## PROBLEM TO SOLVE
Search the records below for the word "none". Copy each line where it occurs.
Start of DATA EXTRACTS
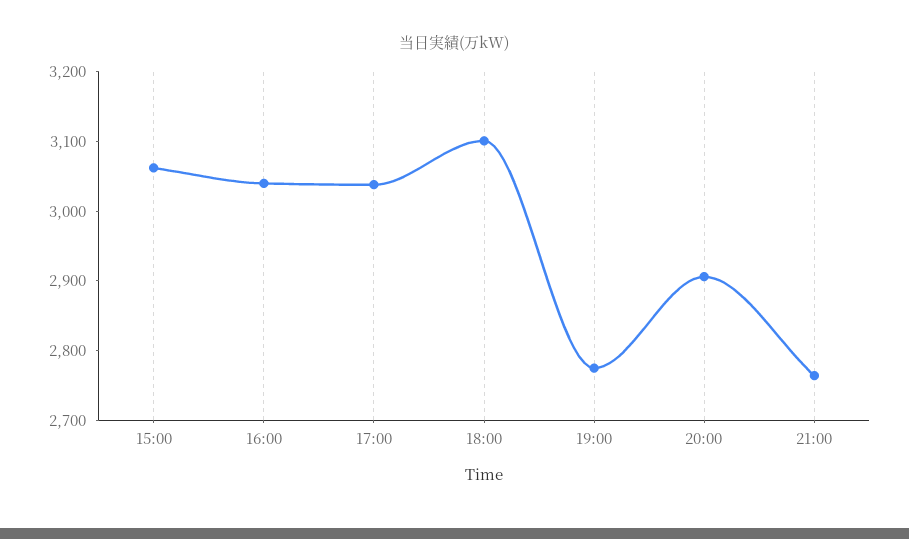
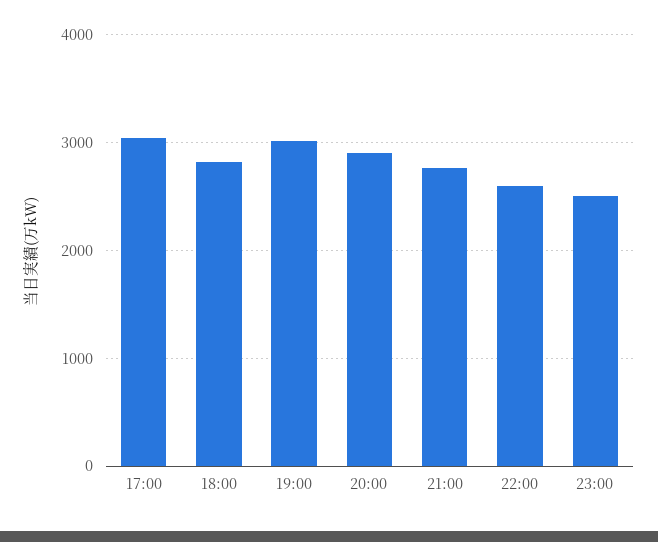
15:00: 3060 -> none
16:00: 3040 -> none
18:00: 3100 -> 2800
19:00: 2780 -> 3000
22:00: none -> 2600
23:00: none -> 2500

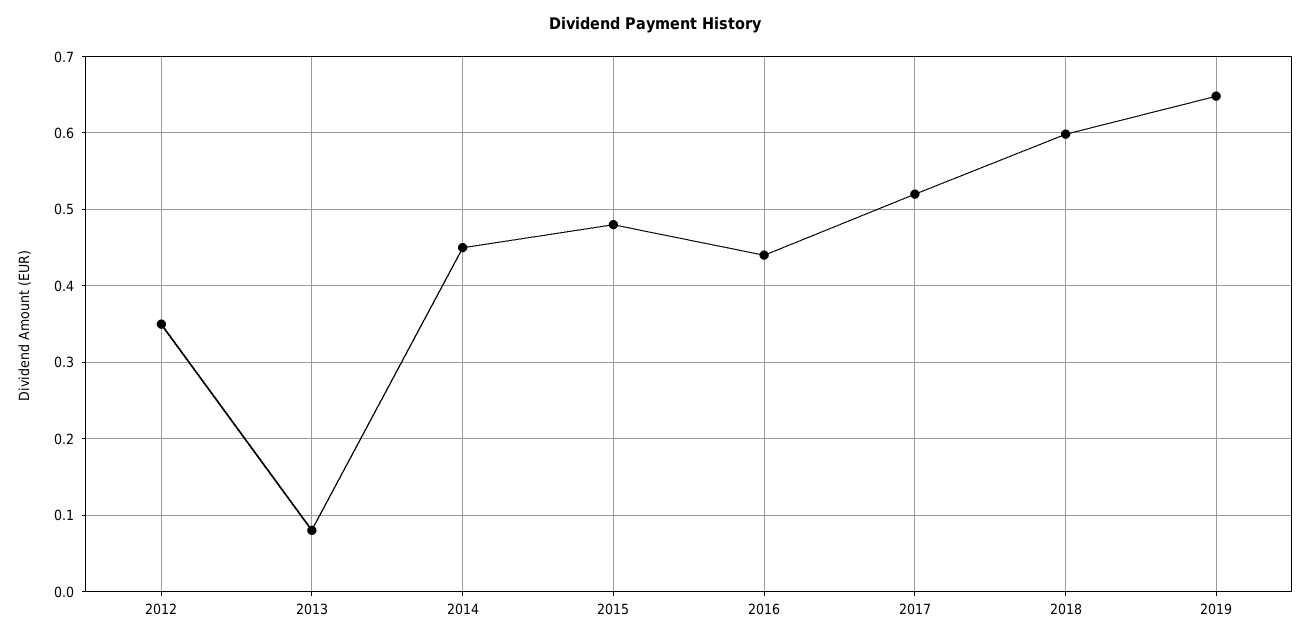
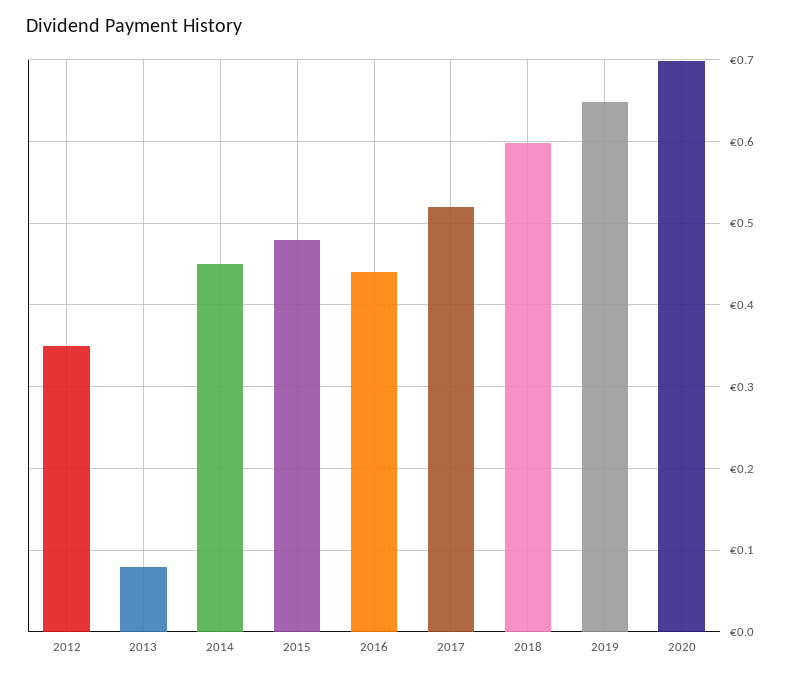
2020: none -> 0.7

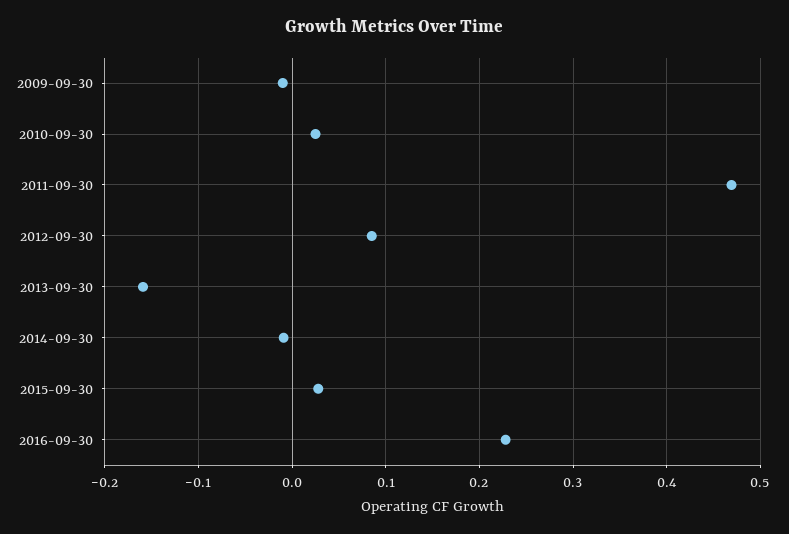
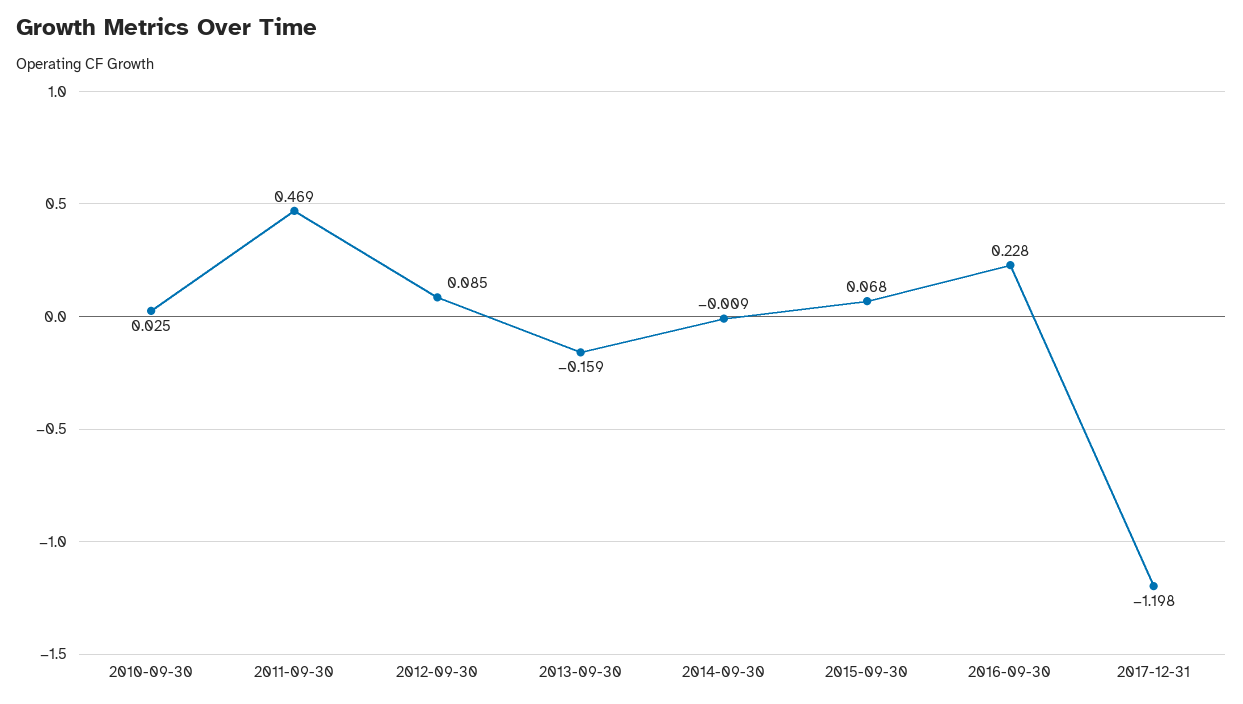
2009-09-30: -0.01 -> none
2015-09-30: 0.03 -> 0.068
2017-12-31: none -> -1.198

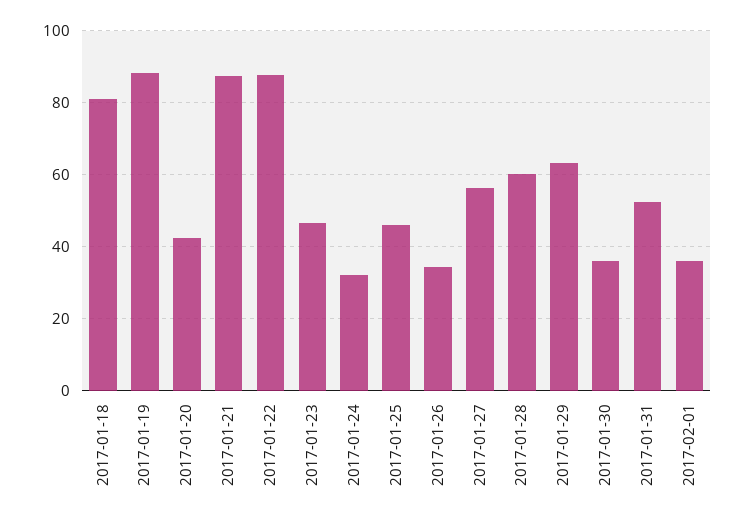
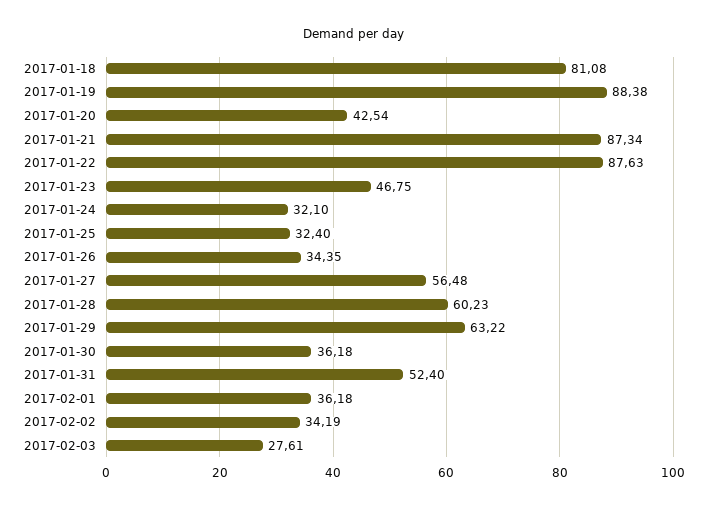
2017-01-25: 46 -> 32.4
2017-02-02: none -> 34.19
2017-02-03: none -> 27.61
End of DATA EXTRACTS
## SOLUTION TO THE EXERCISE
15:00: 3060 -> none
16:00: 3040 -> none
22:00: none -> 2600
23:00: none -> 2500
2020: none -> 0.7
2009-09-30: -0.01 -> none
2017-12-31: none -> -1.198
2017-02-02: none -> 34.19
2017-02-03: none -> 27.61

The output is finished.